Alcune cose non sono visibili alle rilevazioni, ma le sentono i cittadini. La paura del futuro, il timore in alcune zone in una città che per fortuna non ha periferie, la marginalità (che esiste sebbene meno isolata e stigmatizzata che altrove), la necessità di integrare, di rinsaldare i valori democratici e dell’antifascismo. L’evasione fiscale (abbattuta sui bus grazie a un lustro di azione/sanzione di Tper), il deciso calo di civismo “ordinario” ché basta fare una passeggiata/slalom sotto i Portici. O i troppi delinquenti dell’autocertificazione stanati dalla Finanza a dichiarare il falso per ottenere sussidi COVID non spettanti. Capitale sociale, civismo, cultura politica declinanti ormai da anni, e non rilevati tra gli indicatori aggregati di “ricchezza” e qualità della vita. Queste azioni le promuoveva il Partito, oggi troppo piegato sul versante governativo. Era un presidio, una sentinella attenta, madrina, ma anche vestale severa del civismo.
Sergey Bubka, un atleta sovietico specializzato nel salto con l’asta, per mantenere a lungo il primato mondiale, dopo aver provato in allenamento il massimo raggiungibile, durante le gare alzava l’asticella di un centimetro per volta. Così da potere ripetere il “record” dilazionandolo nel tempo. Per Bologna, dunque, la sfida è difficile perché dovrà fare sempre meglio. Da quel podio prima o poi scenderà di qualche posizione. E non sarà un dramma, è inevitabile, se insieme agli allori non avrà perduto l’anima.

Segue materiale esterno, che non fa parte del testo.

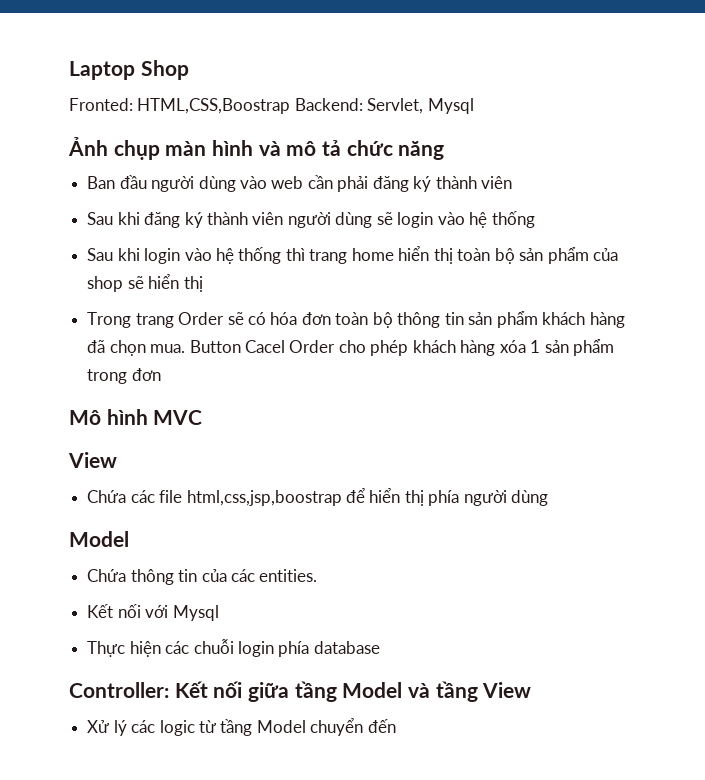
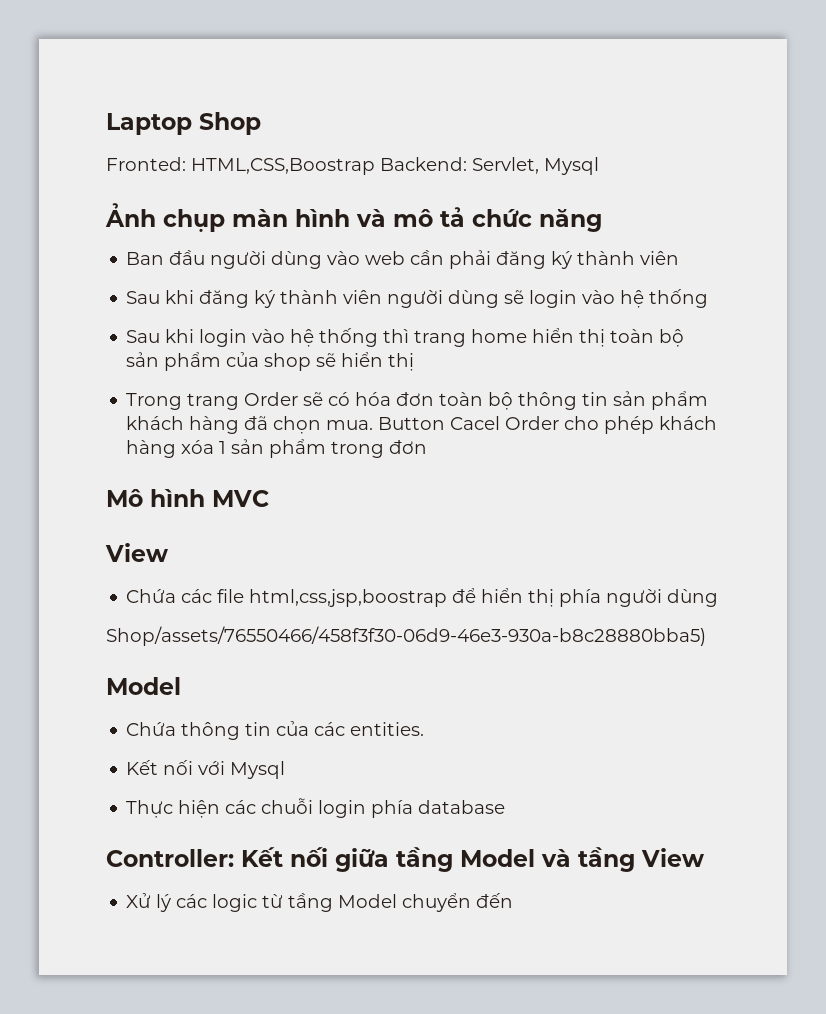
+ Shop/assets/76550466/458f3f30-06d9-46e3-930a-b8c28880bba5)

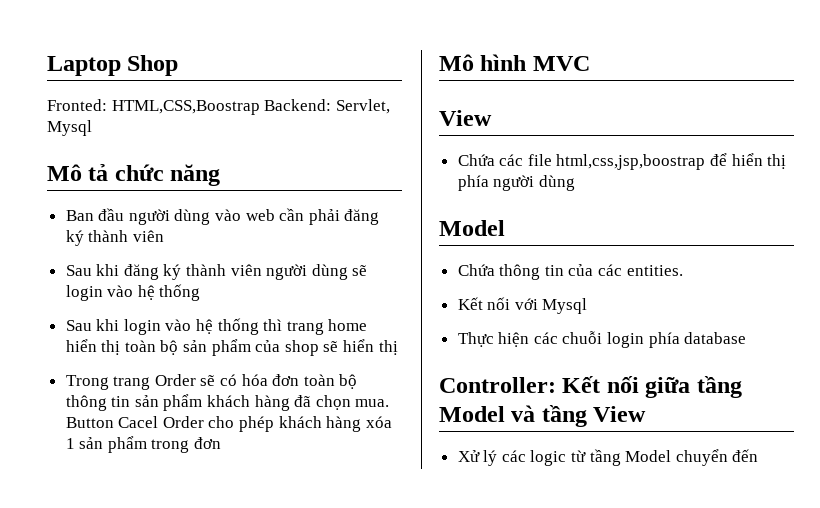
- Ảnh chụp màn hình và mô tả chức năng
+ Mô tả chức năng
- Shop/assets/76550466/458f3f30-06d9-46e3-930a-b8c28880bba5)

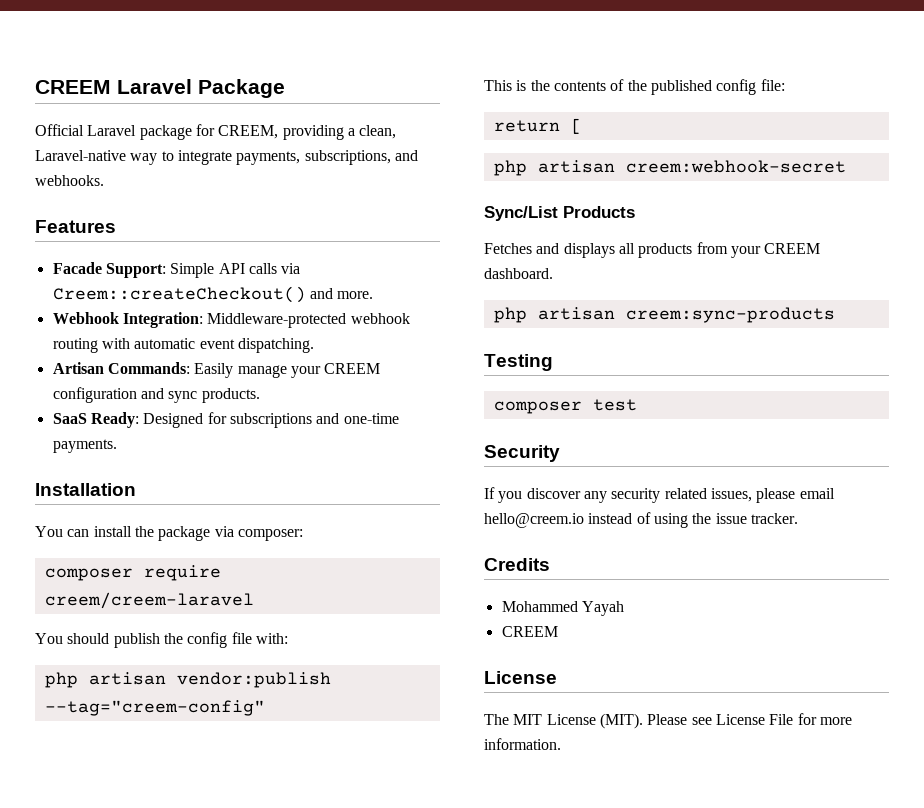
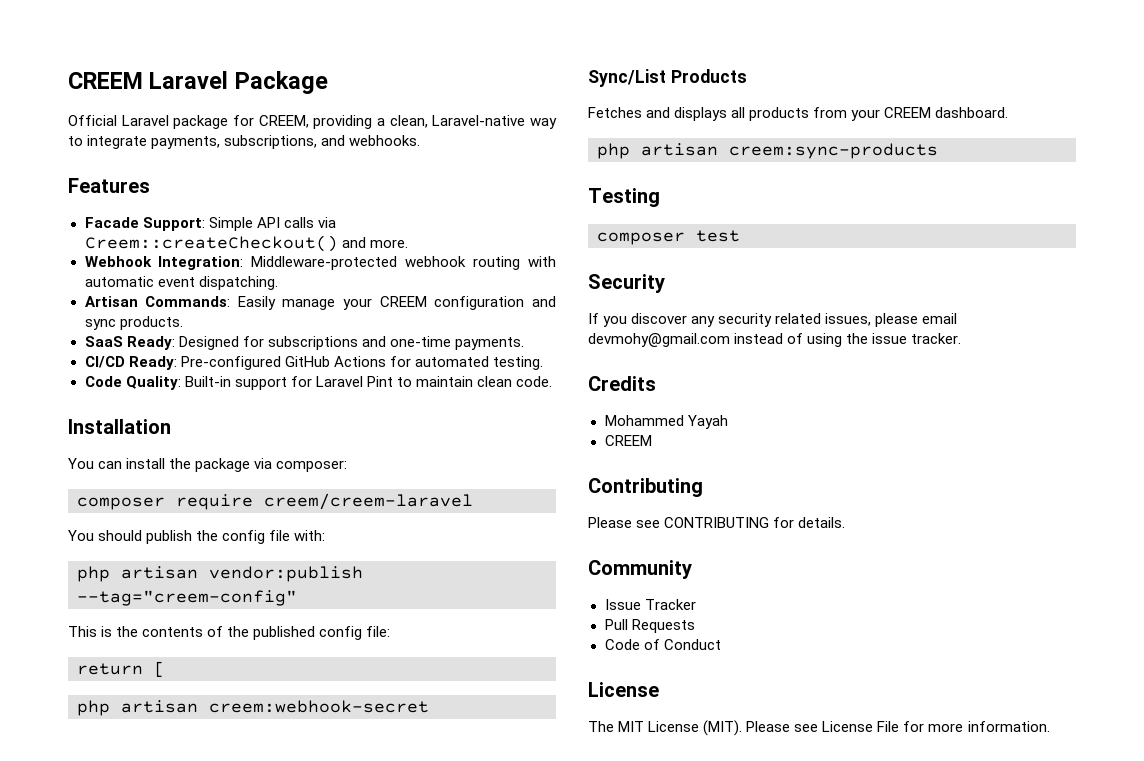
+ CI/CD Ready: Pre-configured GitHub Actions for automated testing.
+ Code Quality: Built-in support for Laravel Pint to maintain clean code.
- If you discover any security related issues, please email hello@creem.io instead of using the issue tracker.
+ If you discover any security related issues, please email devmohy@gmail.com instead of using the issue tracker.
+ Contributing
+ Please see CONTRIBUTING for details.
+ Community
+ Issue Tracker
+ Pull Requests
+ Code of Conduct

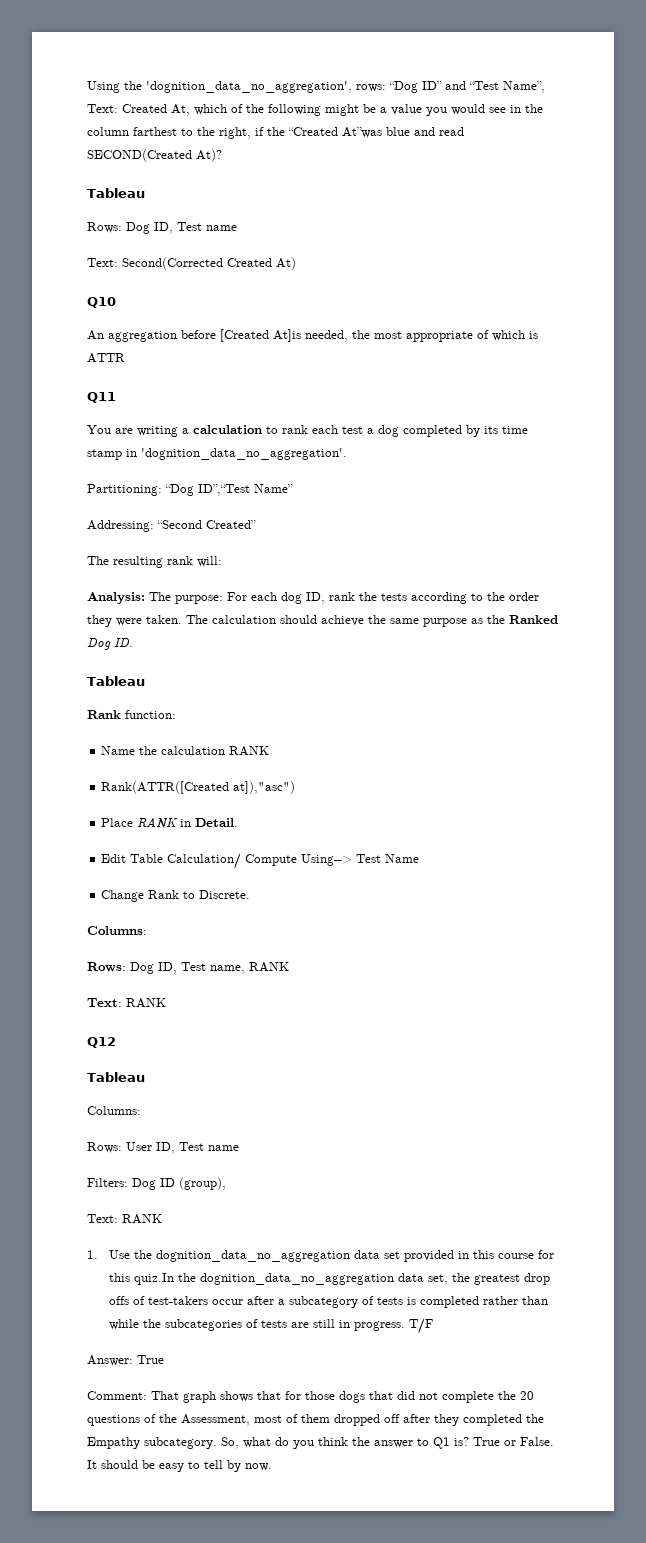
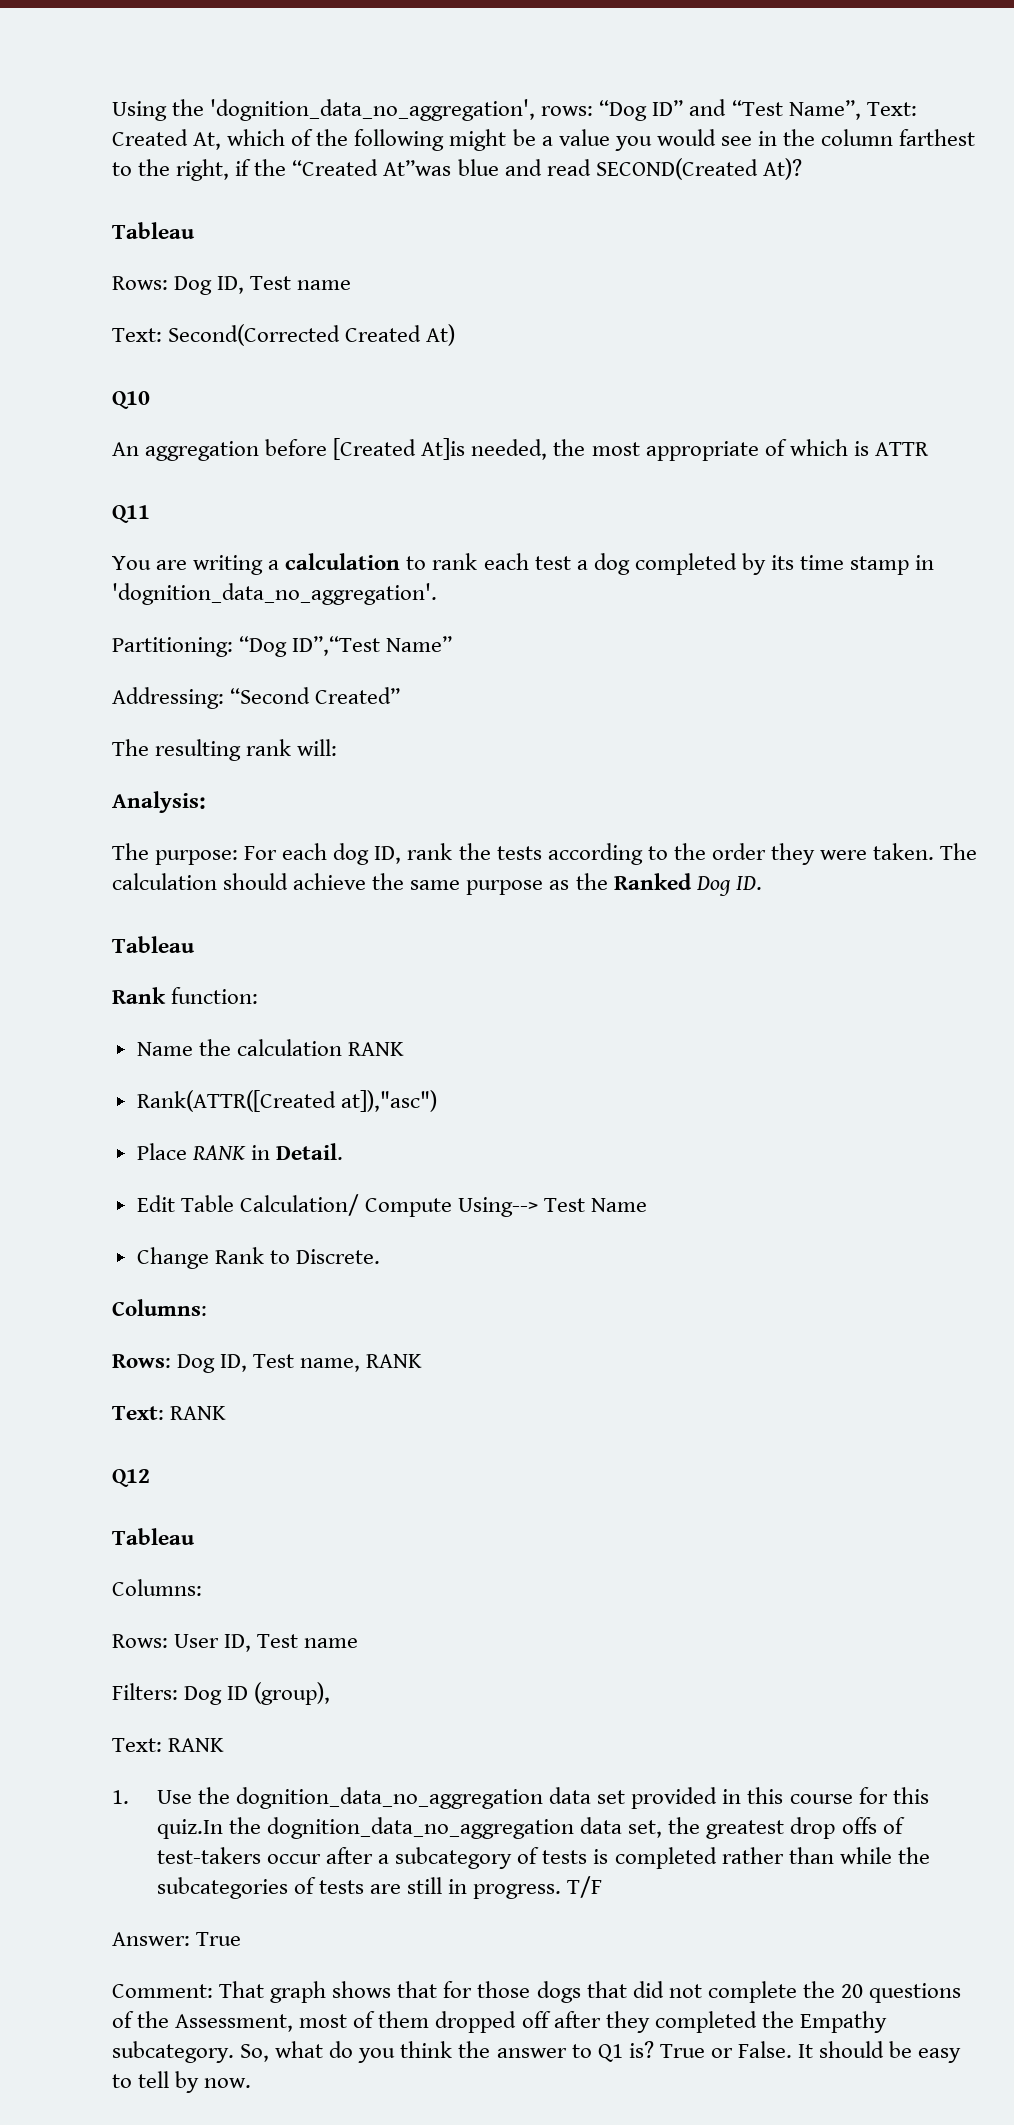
- Analysis: The purpose: For each dog ID, rank the tests according to the order they were taken.
+ Analysis:
+ The purpose: For each dog ID, rank the tests according to the order they were taken.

Bologna (il dato fa riferimento all’intera provincia) merita il primo posto. E questo risultato è una sfida per il Partito democratico, chiamato a confermare la prestazione, e lo è anche per l’opposizione, la quale deve alzare il tiro e, di molto, la qualità della proposta per competere. Sarebbe anche ora che parlassero i “salotti” che, come ricordava E. Berselli, “formavano le opinioni, discutevano i problemi”. Bologna, capitale della questione morale (sempre Berselli), non è “sazia e disperata”, ma… deve stare molto attenta a non smarrire la bussola di città progressista, solidale, civica, colta, politicamente impegnata, attenta al podio, ma anche a quanti sulla tribuna non salgono ché invisibili, deboli, tristi, soli, poveri. Buon Anno, Bologna.